Título: Disputa afeta Ciência sem Fronteiras
Autor:
Fonte: O Estado de São Paulo, 30/09/2012, Vida, p. A29

Vitrine de Dilma Rousseff no exterior, o programa Ciência sem Fronteiras está no meio de uma disputa envolvendo a presidente, um general reformado americano - um herói da Guerra do Kuwait - e um príncipe da Arábia Saudita. Ambos questionam o uso do nome Science without Borders pelo governo brasileiro na divulgação do programa de intercâmbio de estudantes no exterior.

Assim que soube do caso, a presidente Dilma ordenou que assessores encontrassem uma saída para o embaraço, fosse jurídica ou diplomática.
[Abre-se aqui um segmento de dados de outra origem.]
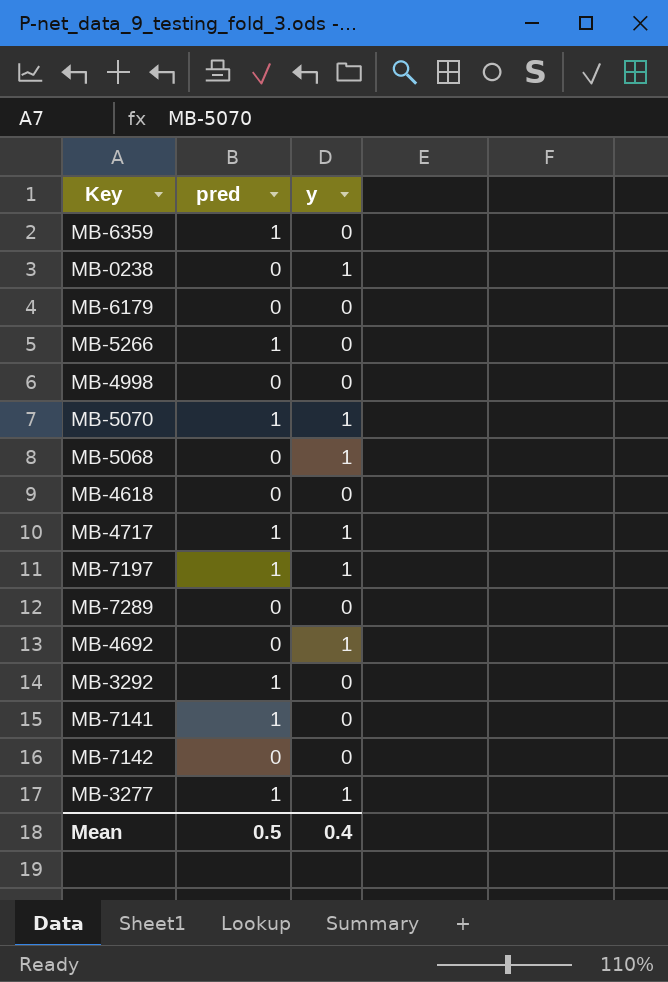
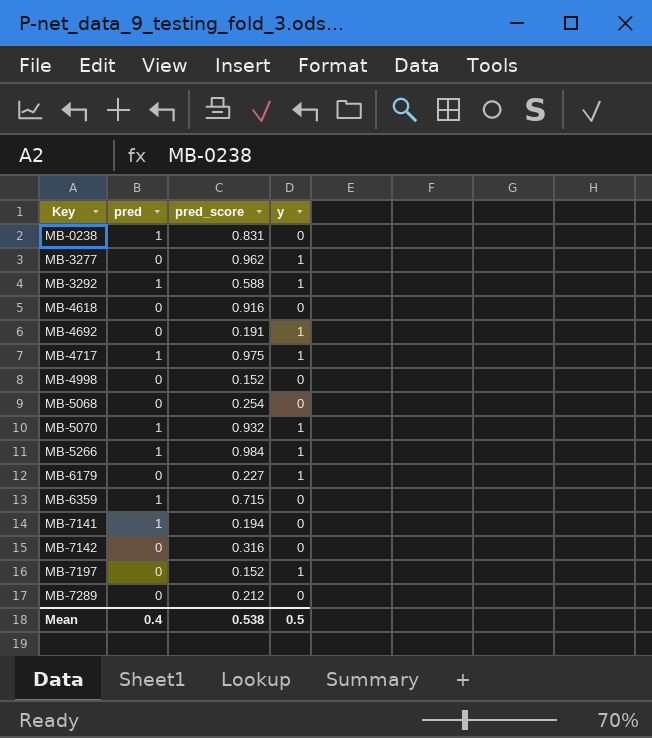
row order: none -> Key ascending
column pred_score | position: none -> 3
MB-0238 | pred: 0 -> 1
MB-0238 | y: 1 -> 0
MB-3277 | pred: 1 -> 0
MB-3292 | y: 0 -> 1
MB-5068 | y: 1 -> 0
MB-5266 | y: 0 -> 1
MB-6179 | y: 0 -> 1
MB-7197 | pred: 1 -> 0
Mean | pred: 0.5 -> 0.4
Mean | y: 0.4 -> 0.5

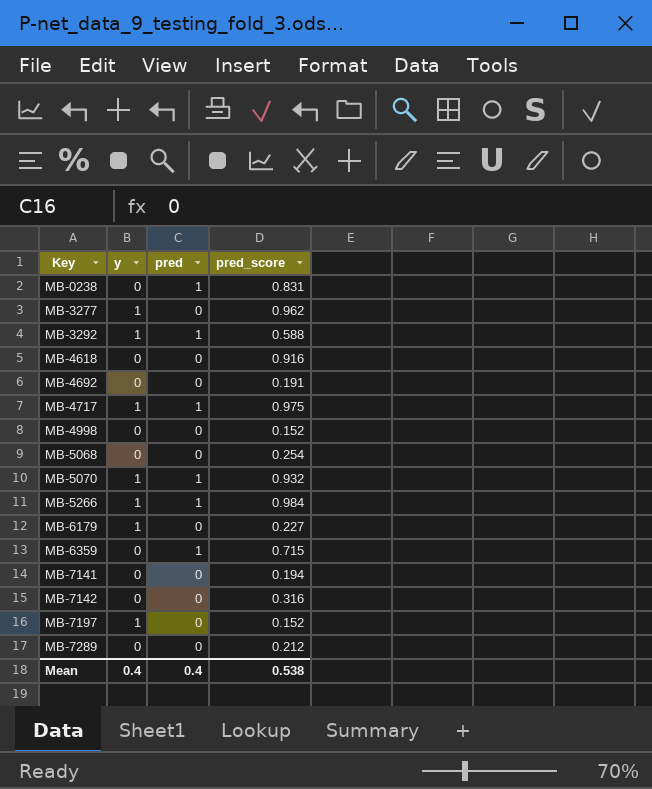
column y | position: 4 -> 2
MB-4692 | y: 1 -> 0
MB-7141 | pred: 1 -> 0
Mean | y: 0.5 -> 0.4

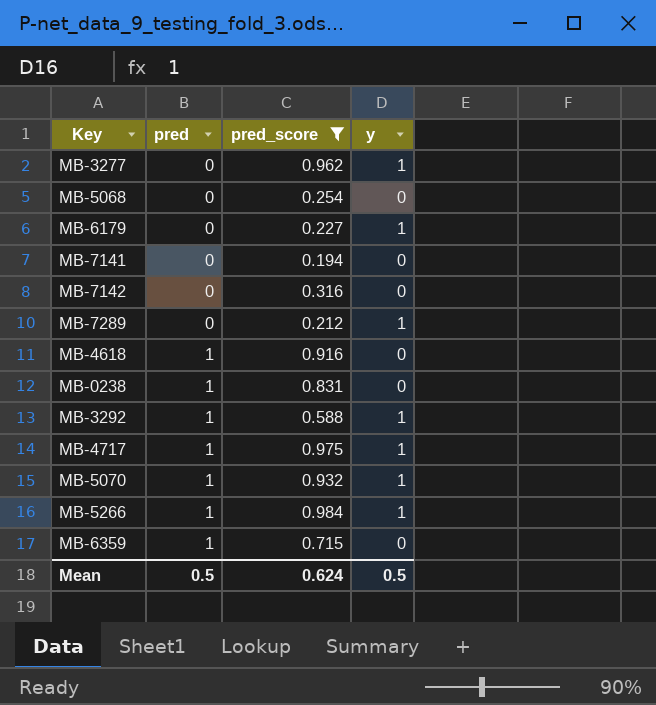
filter: none -> pred_score >= 0.194
row order: Key ascending -> pred ascending
column y | position: 2 -> 4
MB-7289 | y: 0 -> 1
MB-4618 | pred: 0 -> 1
Mean | pred: 0.4 -> 0.5
Mean | pred_score: 0.538 -> 0.624
Mean | y: 0.4 -> 0.5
O Palácio do Planalto avisou que não quer abrir mão do nome, amplamente divulgado no exterior.

O alerta chegou aos Ministérios da Educação e Ciência e Tecnologia há cerca de um mês. Um ofício, assinado por representantes de uma fundação chamada Living Oceans, pedia que o Brasil não usasse mais o termo Science without Borders.

Segundo o documento, esse nome já teria sido registrado pela organização sem fins lucrativos em 2001 nos Estados Unidos e em 2007 na União Européia. No site dessa fundação, o nome do programa vem acompanhado do símbolo de marca registrada.
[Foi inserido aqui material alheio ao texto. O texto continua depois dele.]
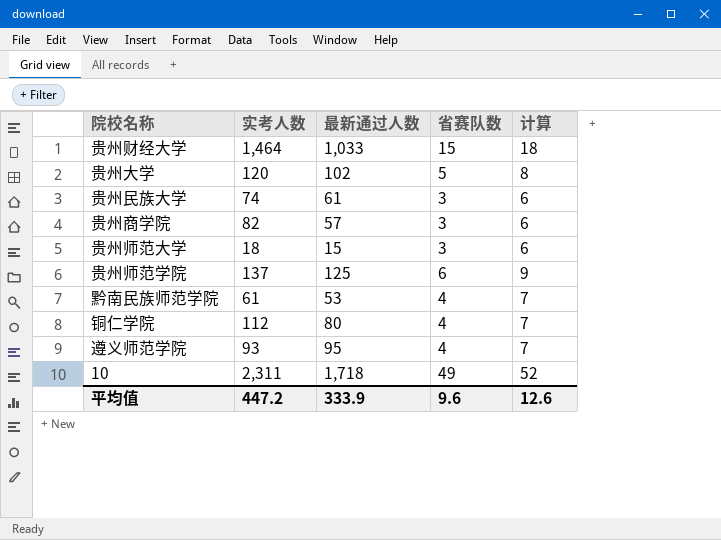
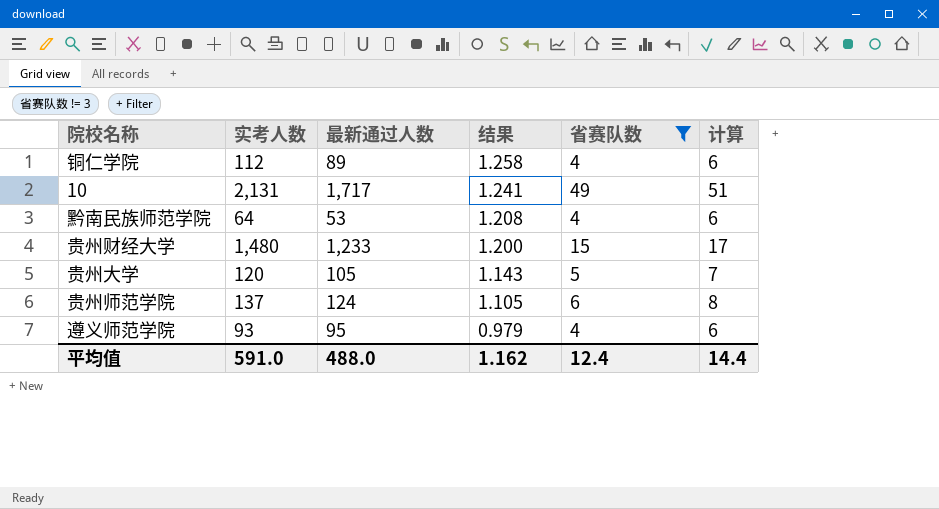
filter: none -> 省赛队数 != 3
row order: none -> 结果 descending
column 结果 | formula: none -> [实考人数] / [最新通过人数]
column 计算 | formula: [省赛队数] + 3 -> [省赛队数] + 2
铜仁学院 | 最新通过人数: 80 -> 89
10 | 实考人数: 2,311 -> 2,131
10 | 最新通过人数: 1,718 -> 1,717
黔南民族师范学院 | 实考人数: 61 -> 64
贵州财经大学 | 实考人数: 1,464 -> 1,480
贵州财经大学 | 最新通过人数: 1,033 -> 1,233
贵州大学 | 最新通过人数: 102 -> 105
贵州师范学院 | 最新通过人数: 125 -> 124
平均值 | 实考人数: 447.2 -> 591.0
平均值 | 最新通过人数: 333.9 -> 488.0
平均值 | 省赛队数: 9.6 -> 12.4
平均值 | 计算: 12.6 -> 14.4

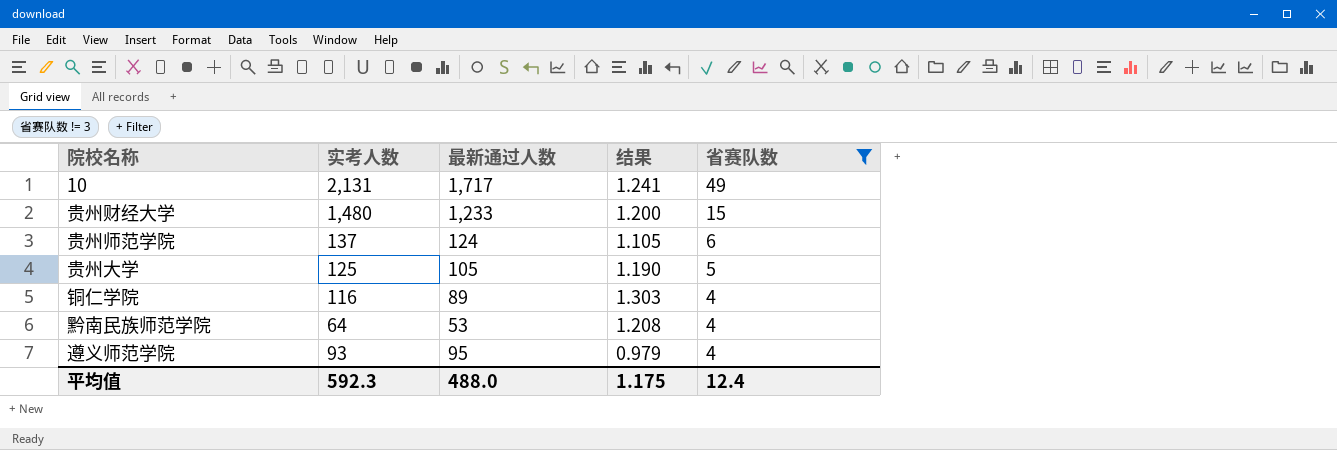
row order: 结果 descending -> 省赛队数 descending
column 计算 | formula: [省赛队数] + 2 -> none
贵州大学 | 实考人数: 120 -> 125
贵州大学 | 结果: 1.143 -> 1.190
铜仁学院 | 实考人数: 112 -> 116
铜仁学院 | 结果: 1.258 -> 1.303
平均值 | 实考人数: 591.0 -> 592.3
平均值 | 结果: 1.162 -> 1.175

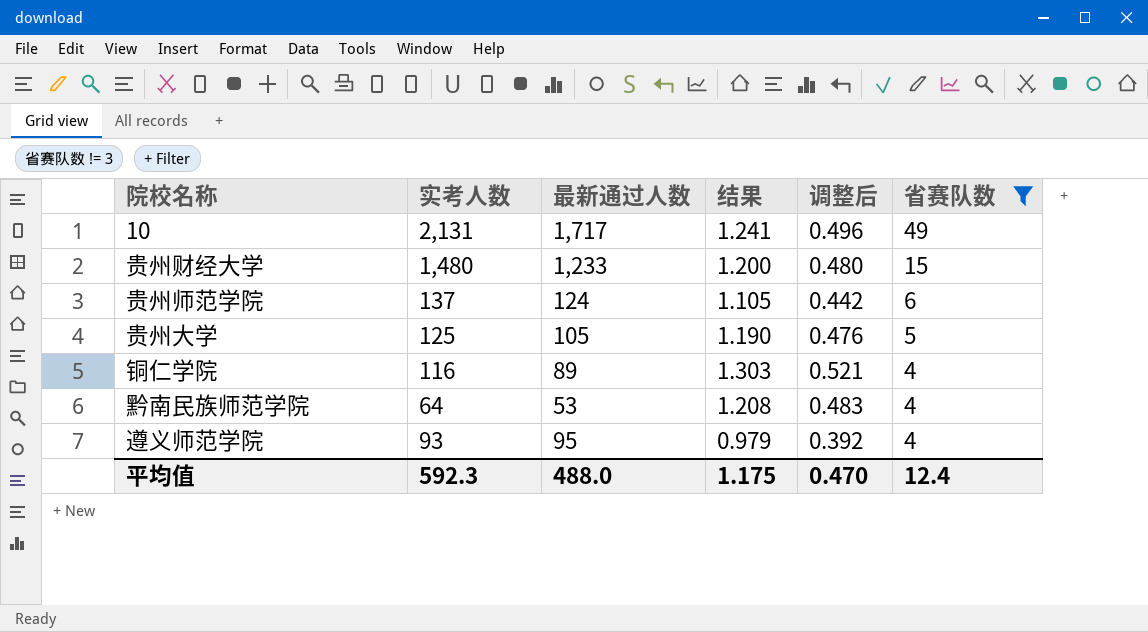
column 调整后 | formula: none -> [结果] * 0.4

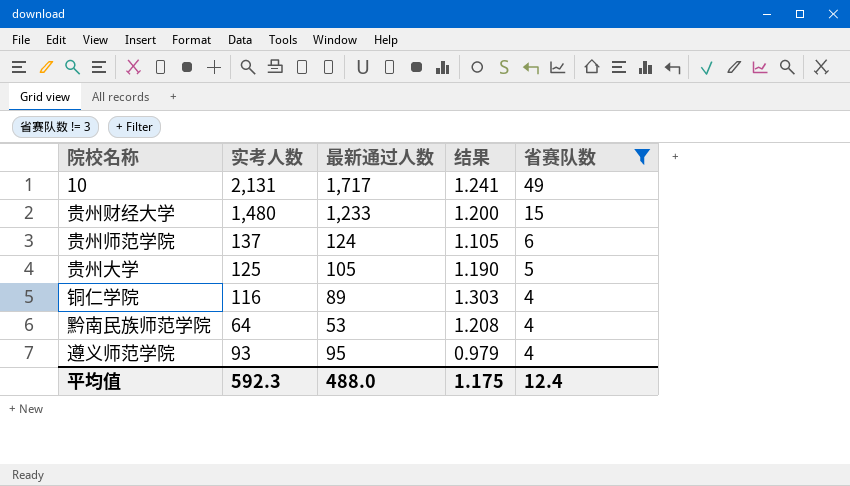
column 调整后 | formula: [结果] * 0.4 -> none

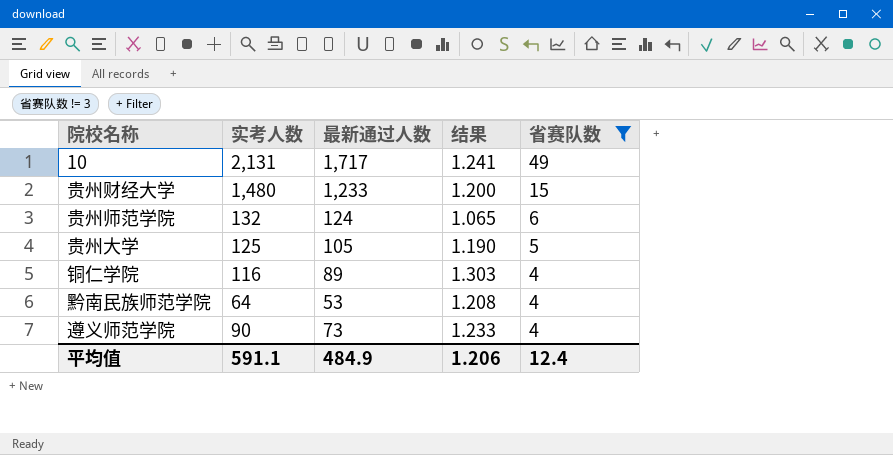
贵州师范学院 | 实考人数: 137 -> 132
贵州师范学院 | 结果: 1.105 -> 1.065
遵义师范学院 | 实考人数: 93 -> 90
遵义师范学院 | 最新通过人数: 95 -> 73
遵义师范学院 | 结果: 0.979 -> 1.233
平均值 | 实考人数: 592.3 -> 591.1
平均值 | 最新通过人数: 488.0 -> 484.9
平均值 | 结果: 1.175 -> 1.206

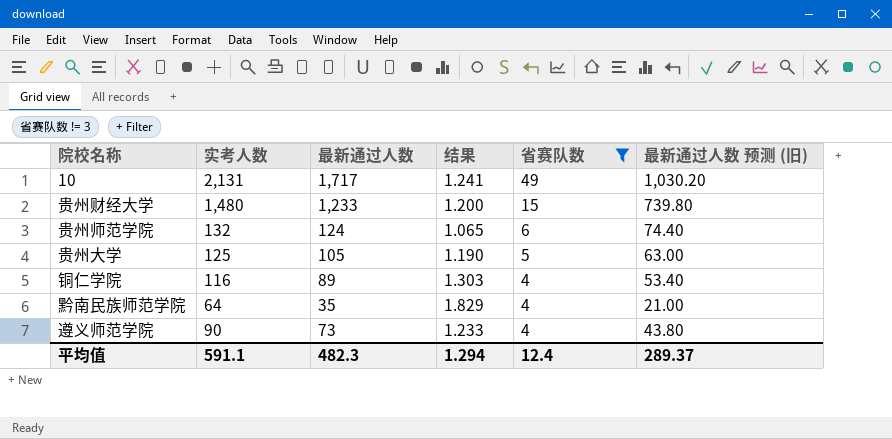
column 最新通过人数 预测 (旧) | formula: none -> [最新通过人数] * 0.6
黔南民族师范学院 | 最新通过人数: 53 -> 35
黔南民族师范学院 | 结果: 1.208 -> 1.829
平均值 | 最新通过人数: 484.9 -> 482.3
平均值 | 结果: 1.206 -> 1.294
Com sede em Landover, no Estado de Maryland, na Costa Leste dos Estados Unidos, a Living Oceans é dirigida pelo general reformado Charles A. Horner, que comandou operações áreas na Arábia Saudita e lutou na Guerra do Kuwait. É também financiada pelo príncipe Khaled bin Súltan, ministro e inspetor-geral para assuntos militares na Arábia Saudita.

No ofício, representantes da fundação alegam que o Science Without Borders é o principal projeto da Living Oceans e que o uso do nome pelo governo brasileiro poderia gerar desentendimentos com parceiros e pesquisadores. Em seu site, a fundação afirma que o programa patroci­na atividades de conservação ma­rinha e pesquisas científicas, além de promover ações para preservação dos oceanos.

O caso está sendo tocado com reserva pelo Ministério das Rela­ções Exteriores e pela Advocacia-Geral da União (AGU).

Preocupação. Universidades americanas e outros parceiros in­ternacionais do Brasil no progra­ma já teriam demonstrado preo­cupação com o imbróglio e o go­verno teme que o caso atrapalhe a divulgação do Ciência sem Fronteiras internacionalmente.

A ordem é evitar o uso do nome em inglês e a reprodução de pe­ças publicitárias ou material in­formativo enquanto a questão não for solucionada.

Integrantes do governo sus­tentam que as negociações ain­da não chegaram aos tribunais, mas também não descartam a possibilidade de isso acontecer. A AGU já está estudando instru­mentos jurídicos para o caso de disputa, analisando a legislação nacional e internacional sobre patentes.

Tentativas. Dentro do gover­no, foram várias as tentativas de encontrar uma solução para esse problema. Uma lista com suges­tões de novos nomes para o pro­grama foi apresentada ao Planal­to, como Science without Frontiers. Não agradou. Outra alter­nativa seria incluir a expressão "a brazilian program". Porém, os militares estrangeiros não te­riam aprovado a proposta.

O assunto também foi levado para a última reunião do comitê executivo do programa Ciência sem Fronteiras, coordenado pelo Conselho Nacional de Desenvolvimento Científico e Tecnológico (CNPq) e pela Coordena­ção de Aperfeiçoamento de Pes­soal de Nível Superior (Capes), que conta com a participação de membros da Casa Civil.

O CNPq sugeriu a possibilida­de de um acordo com a fundação para o desenvolvimento de pes­quisas na área de ciências do mar em troca do uso do nome no exte­rior. "O importante é encontrar uma solução rápida e pacífica. Acredito que seria mais difícil se fosse uma empresa, mas esta­mos conversando com uma insti­tuição que não tem fins lucrati­vos e o objetivo deles também é a educação, como a gente", disse o presidente do CNPq, Glaucius Oliva. "Foi uma surpresa. Não é tradição no Brasil registrar no­mes de programas de governo e também o nome é Ciência sem Fronteiras. O inglês é só uma tra­dução feita por nossos parcei­ros", explicou.

O Estado não conseguiu con­tato com os representantes da fundação Living Oceans.